Data records:
....

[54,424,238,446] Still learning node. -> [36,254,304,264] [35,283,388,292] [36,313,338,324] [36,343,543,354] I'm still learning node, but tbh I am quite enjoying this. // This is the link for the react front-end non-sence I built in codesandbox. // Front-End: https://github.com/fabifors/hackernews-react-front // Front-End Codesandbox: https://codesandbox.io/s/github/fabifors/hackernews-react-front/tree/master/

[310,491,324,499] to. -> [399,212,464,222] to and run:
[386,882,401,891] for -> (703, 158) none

....

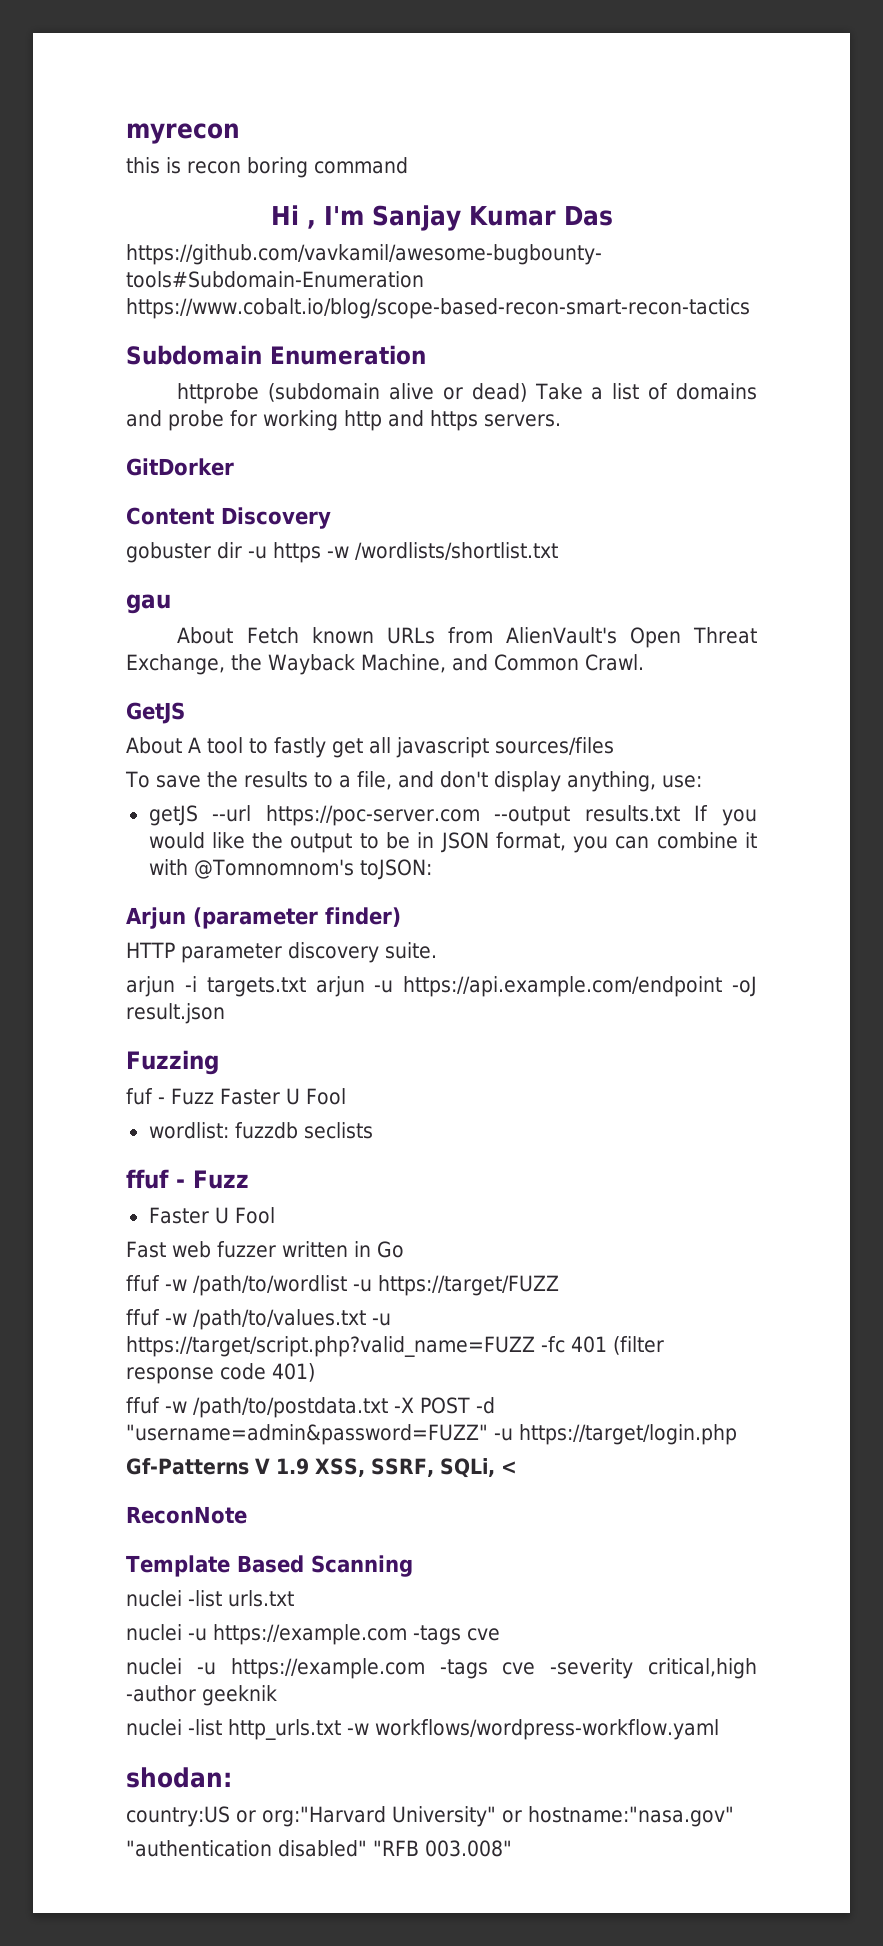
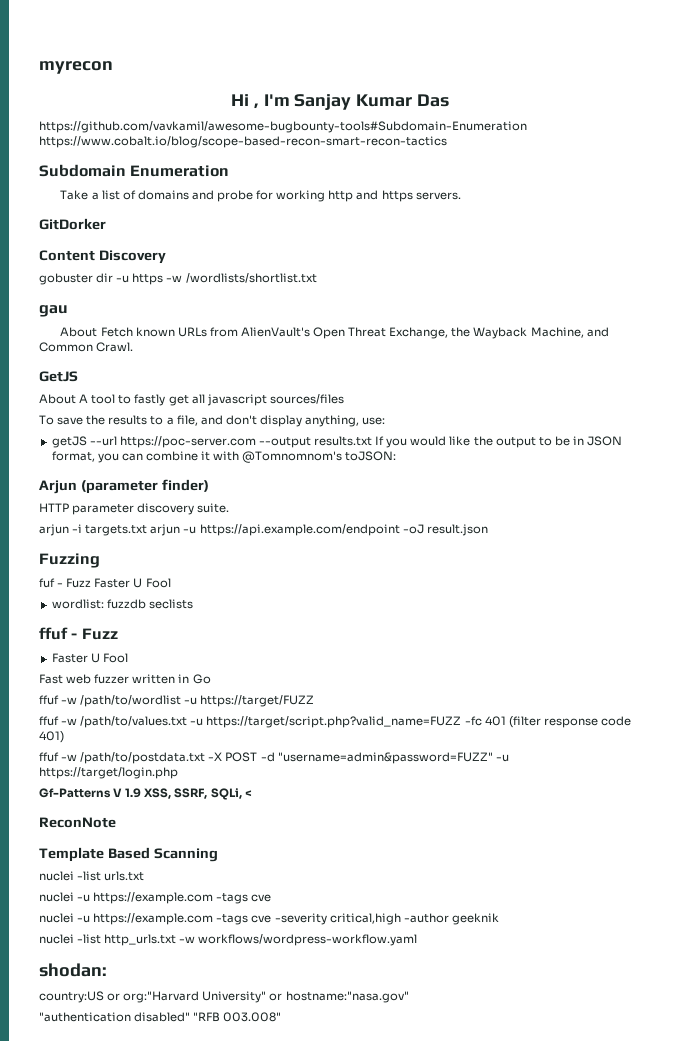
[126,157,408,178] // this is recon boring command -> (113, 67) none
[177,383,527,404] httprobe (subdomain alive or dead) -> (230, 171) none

....

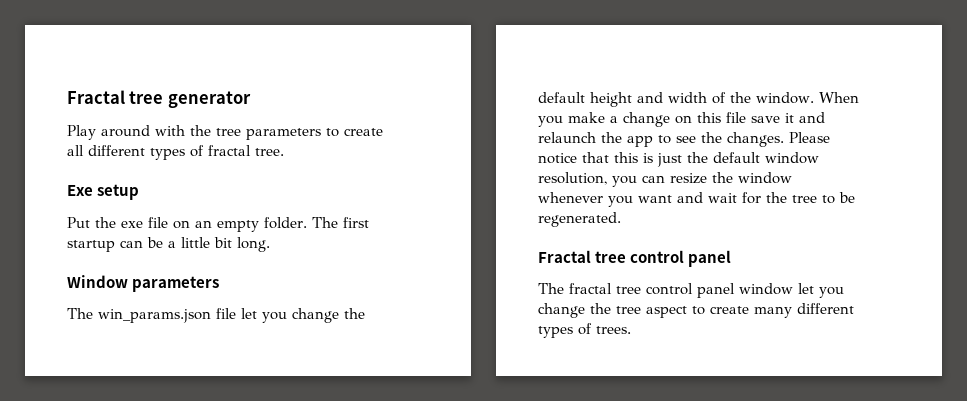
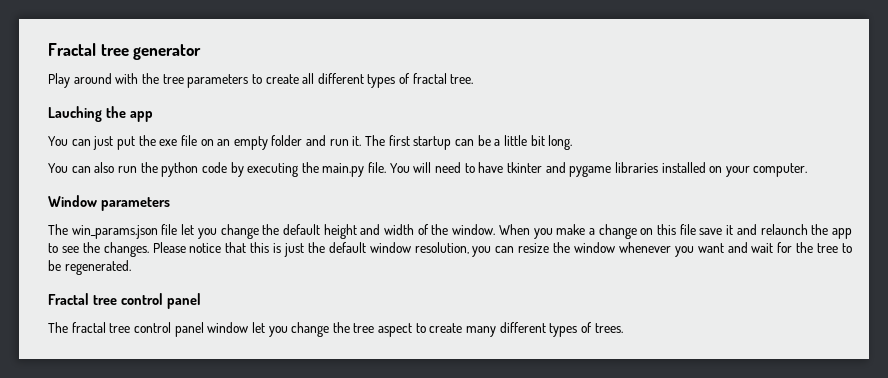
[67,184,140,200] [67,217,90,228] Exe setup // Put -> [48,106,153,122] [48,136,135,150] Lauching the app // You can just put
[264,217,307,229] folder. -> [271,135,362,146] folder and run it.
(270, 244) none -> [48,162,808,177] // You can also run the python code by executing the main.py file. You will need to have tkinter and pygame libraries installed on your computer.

....

Your task: Taking the entries above, write out exactly the lines starting with the line containing "[310,491,324,499] to. ->" and going on through the line containing "[386,882,401,891] for -> (703, 158) none", both included, and nothing else.

Expected answer:
[310,491,324,499] to. -> [399,212,464,222] to and run:
[386,882,401,891] for -> (703, 158) none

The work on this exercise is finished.